Just to show the lack of serious review on Ketchum's part, see on her FB page: first, "It is a travesty, especially the lack of genetics."  Then shortly thereafter, "Read the PLOS One letter and ask yourself, why is DNA used for species ID? It was used in the Lesula paper."   DNA = genetics.

She goes on to insinuate that her reviewers were sexist in rejecting her paper, "It boiled down to stigma and disbelief and also I do believe now that my sex probably had something to do with it since I was the first author." 

The following are comparisons of the two papers, both claiming to have discovered a new species, in five key areas:  1.  holotype specimen, 2.  provenance and documentation, 3. genetics, 4. taxonomy, and 5. behavior.

1.  The Lesula paper has a holotype specimen.  The Ketchum paper does not.  A holotype is required for a new species discovery.  Furthermore, Lesula monkeys were studied in captivity and in the wild, where they were photographed and positively identified.  Other than the questionable Matilda sample (costume experts call it a "Chewbacca" costume), no other Ketchum sample of 111 could be positively connected with a field observation of a real animal with photographic or video documentation. 

2.  All Lesula samples for taxonomy and genetics studies were taken from positively identified individuals, which were photographed and documented.  Ketchum samples were "grab" samples of unknown provenance.  The PLOS ONE editor described them as "the samples used could have come from many different types of animals, and therefore are not sufficiently internally consistent to support the manuscripts conclusions."  We couldn't agree more, we found bear, human, and dog nDNA, even in the same sample (Sample 26). [3, 4]

3.  There IS ample genetics in the Lesula paper, including six figures and one table (Who could miss them?).  The new species was very carefully compared genetically to it's relatives using currently accepted statistical techniques (Bayesian and maximum likelihood) before concluding that it was new.  The Lesula phylotrees make much more sense than Melba Ketchum's fish - chicken - mouse - human trees.   Compare Fig. 1 from [1] to Fig. 2 from [2].   Fig. 2 is a not correct (architecture and distances are wrong)  or informative (the species are too distantly related).   Our own phylotrees based on Ketchum data showed bear and dog for Sample 26 and Sample 140, respectively. [5]  They also showed other species in correct relative positions.   

4.  The Lesula paper contains detailed taxonomy from multiple measurements on multiple individual monkeys.  Ketchum had no taxonomy because there was no body, just hair, blood, saliva, and nail samples.  These are not definitive.  For example, the toe nail sample, Sample 35, matched the dimensions (taken from the submitters' website) of my big toe nail.

5.  The Lesula monkey's behavior, including vocalizations,  was studied in the field and in captivity and compared to its nearest relative, C. hamlyni.  Ketchum had no behavioral data, because only one sleeping individual was observed (if you believe it - the Chewbacca).

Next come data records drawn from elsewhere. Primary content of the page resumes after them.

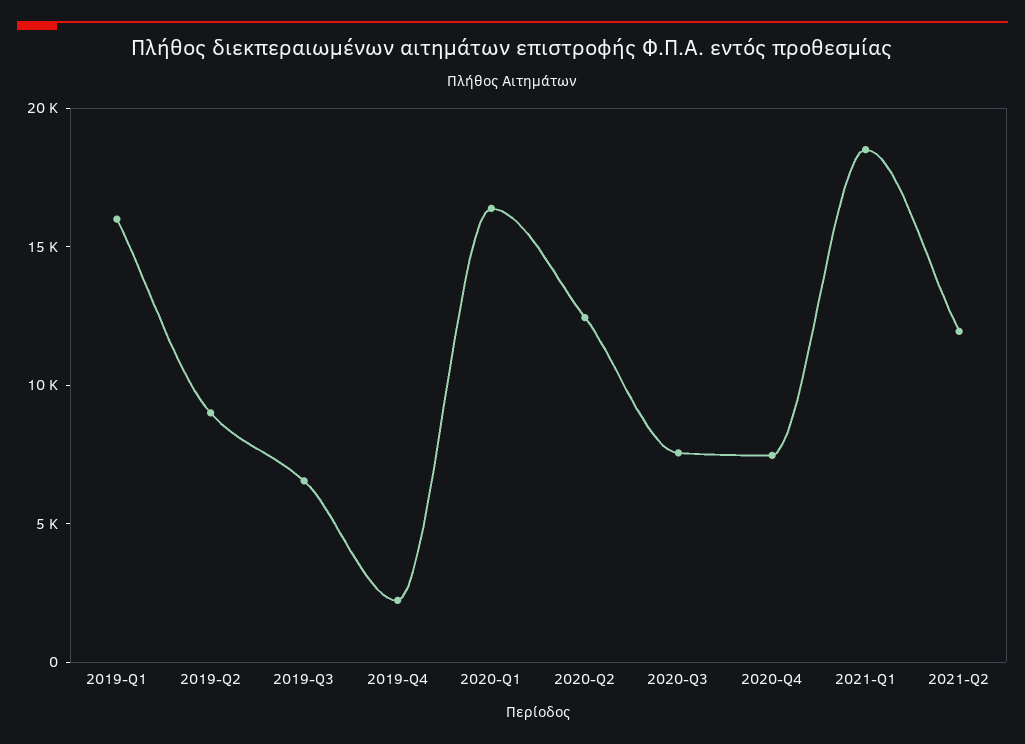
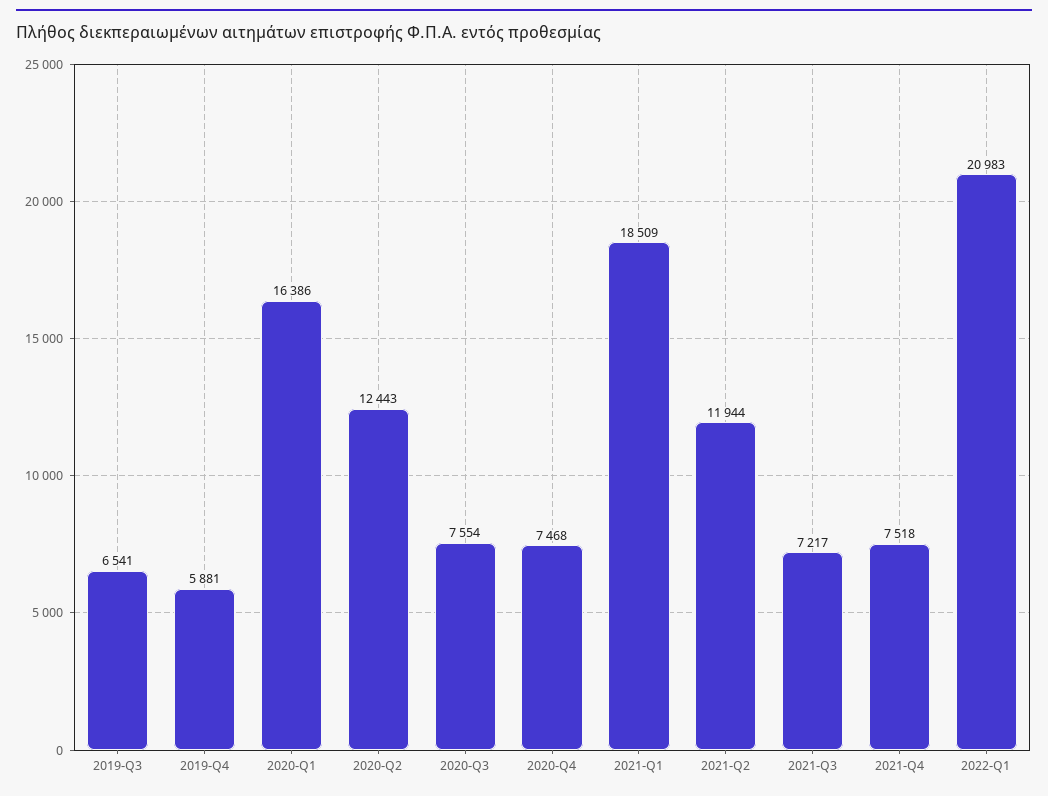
2019-Q1: 16000 -> none
2019-Q2: 9000 -> none
2019-Q4: 2000 -> 5881
2021-Q3: none -> 7217
2021-Q4: none -> 7518
2022-Q1: none -> 20983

Sip the Koolaid if you must, but please bring an informed designated driver. 


[1]  Hart JA, Detwiler KM, Gilbert CC, Burrell AS, Fuller JL, Emetshu M, et al. (2012) Lesula: A New Species of Cercopithecus Monkey Endemic to the Democratic Republic of Congo and Implications for Conservation of Congo’s Central Basin. PLoS ONE 7(9): e44271. doi:10.1371/journal.pone.0044271

[2]  See Sasquatch Genome Project link at right.

[3]  See link to Paper 1 at right.

[4]  See link to Paper 3 at right.

[5]  See on this blog, December 30, 2014,  "Melba Ketchum’s Experts and Their Mistakes: What’s in a Phylotree. "

Fig. 1.  Taken from Ref. [1].
Fig. 1.  Taken directly from [1] without changes.  Correctly shows phylogenetic relationships among the monkeys closest to the new species (C. lomaniensis), has a caption, and is discussed in the text.

Fig. 2. Taken from [5], Redrawn from [2]. 

Fig. 2.  Original [2] had no caption, was unreadable without zooming and panning (which looses overall perspective), and was not discussed in the text.  Hence it was redrawn and discussed in [5], as appropriate for such an unusual phylogram.